> **Required work**: Go through the listing and copy each line that has the string "Linkspreed" in it.
****************
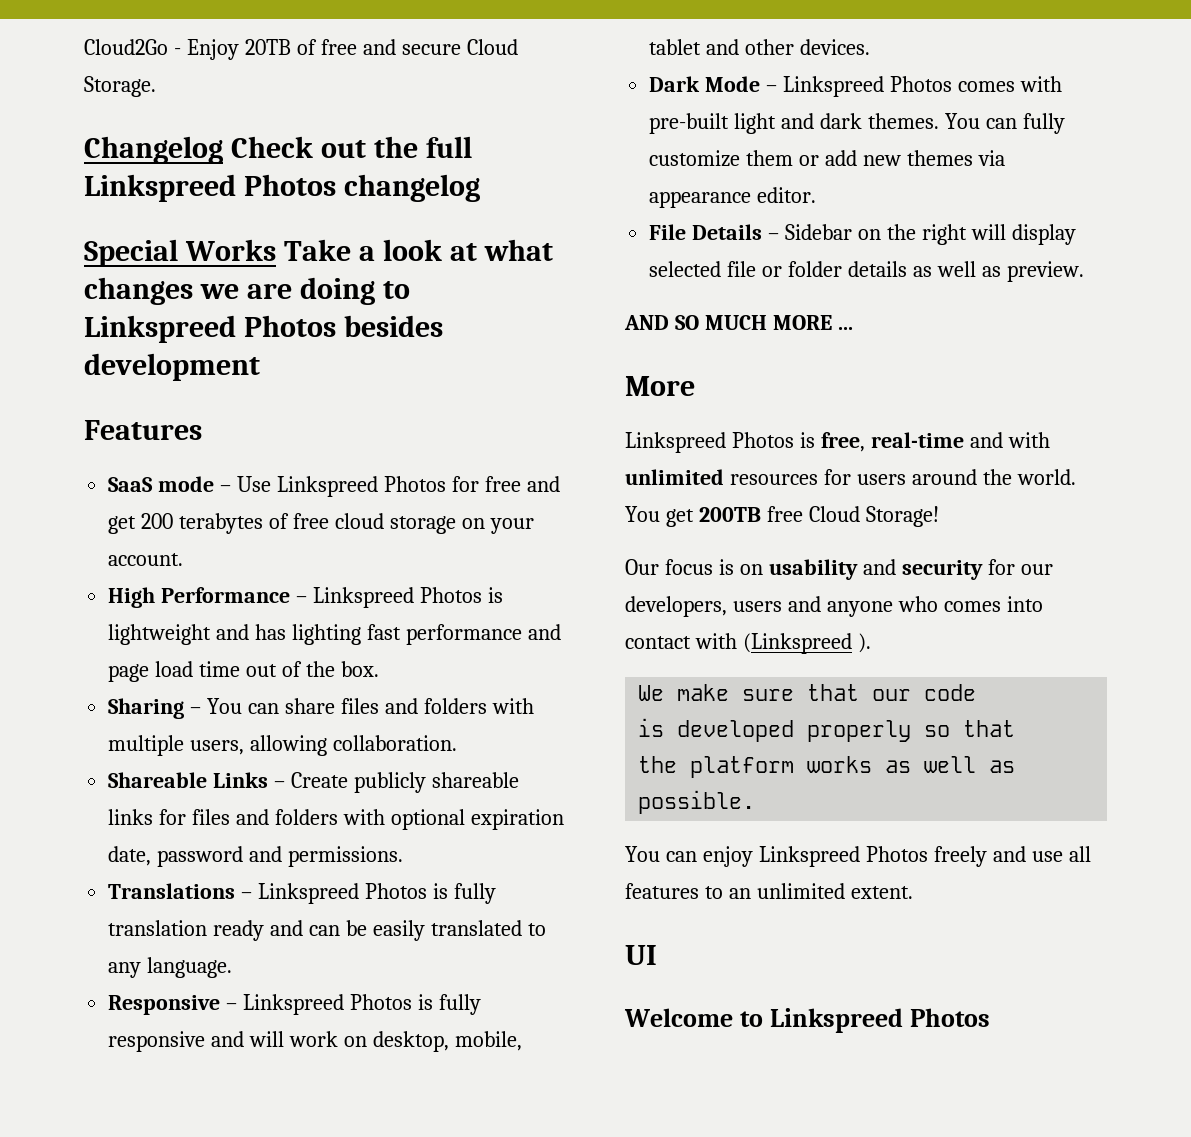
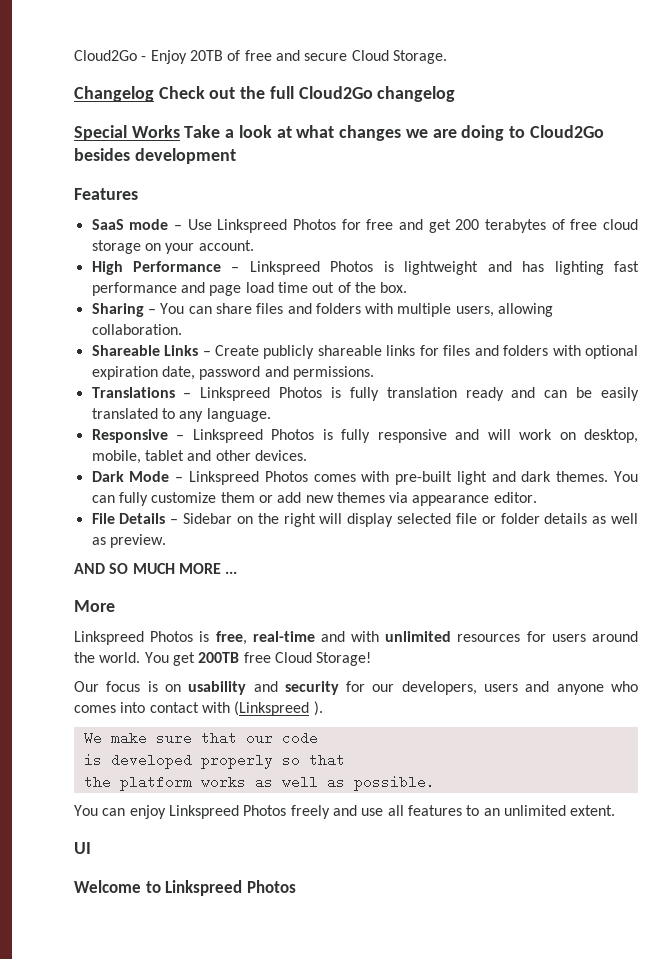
[84,174,336,202] Linkspreed Photos -> [298,86,373,99] Cloud2Go
[84,315,336,343] Linkspreed Photos -> [529,125,604,138] Cloud2Go

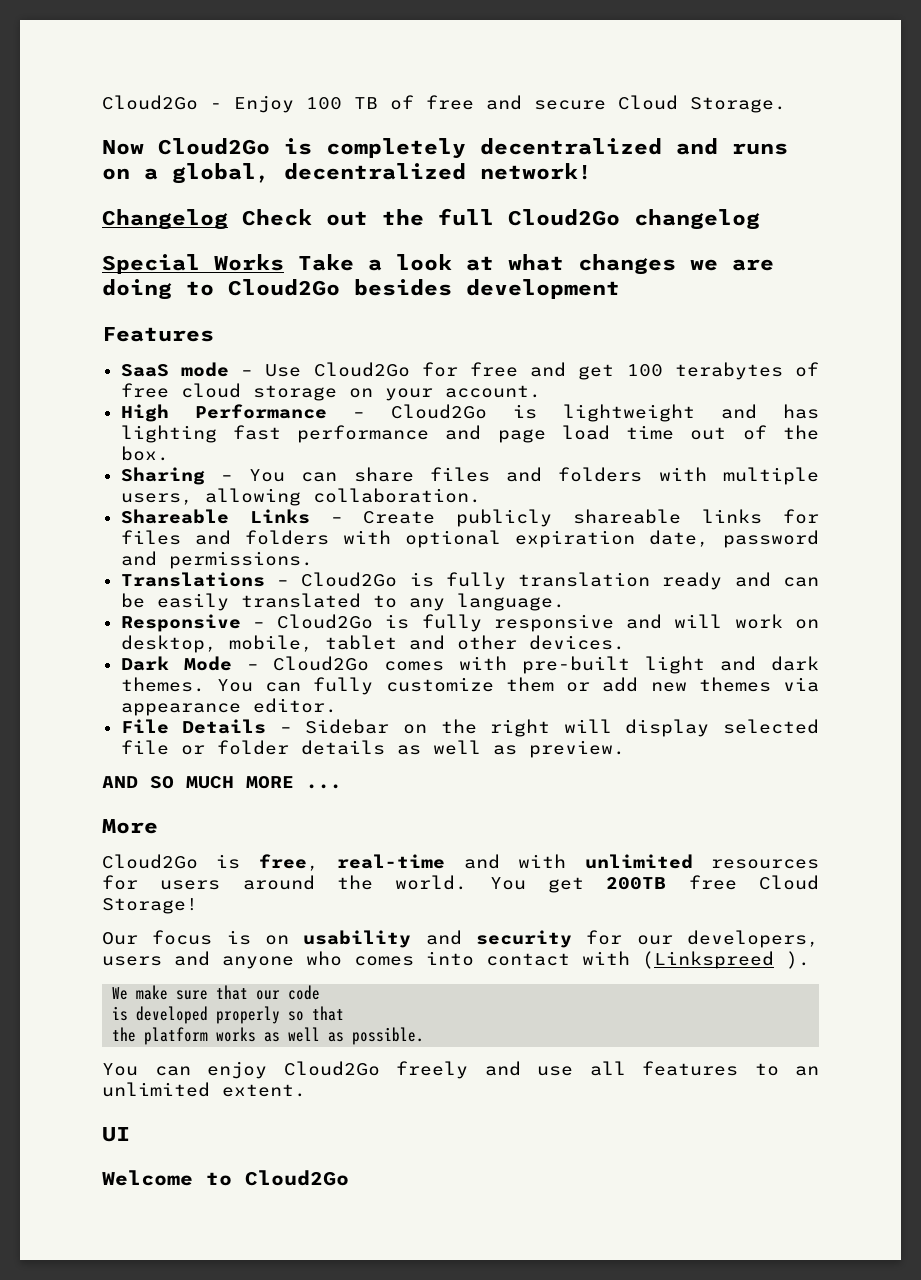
[189,50,223,61] 20TB -> [306,97,378,110] 100 TB
(447, 57) none -> [102,138,788,159] [102,163,592,184] // Now Cloud2Go is completely decentralized and runs on a global, decentralized network!
[217,219,336,233] Linkspreed Photos -> [313,362,410,377] Cloud2Go
[455,219,480,230] 200 -> [626,364,663,377] 100
[249,261,374,275] Linkspreed Photos -> [390,404,487,419] Cloud2Go
[200,387,323,401] Linkspreed Photos -> [301,572,398,587] Cloud2Go
[192,429,315,443] Linkspreed Photos -> [277,614,374,629] Cloud2Go
[188,471,308,485] Linkspreed Photos -> [273,656,370,671] Cloud2Go
[74,631,194,645] Linkspreed Photos -> [102,854,198,869] Cloud2Go
[168,805,287,819] Linkspreed Photos -> [283,1061,380,1076] Cloud2Go
[165,880,296,896] Linkspreed Photos -> [245,1170,349,1186] Cloud2Go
****************
> **Task answer**:
[84,174,336,202] Linkspreed Photos -> [298,86,373,99] Cloud2Go
[84,315,336,343] Linkspreed Photos -> [529,125,604,138] Cloud2Go
[217,219,336,233] Linkspreed Photos -> [313,362,410,377] Cloud2Go
[249,261,374,275] Linkspreed Photos -> [390,404,487,419] Cloud2Go
[200,387,323,401] Linkspreed Photos -> [301,572,398,587] Cloud2Go
[192,429,315,443] Linkspreed Photos -> [277,614,374,629] Cloud2Go
[188,471,308,485] Linkspreed Photos -> [273,656,370,671] Cloud2Go
[74,631,194,645] Linkspreed Photos -> [102,854,198,869] Cloud2Go
[168,805,287,819] Linkspreed Photos -> [283,1061,380,1076] Cloud2Go
[165,880,296,896] Linkspreed Photos -> [245,1170,349,1186] Cloud2Go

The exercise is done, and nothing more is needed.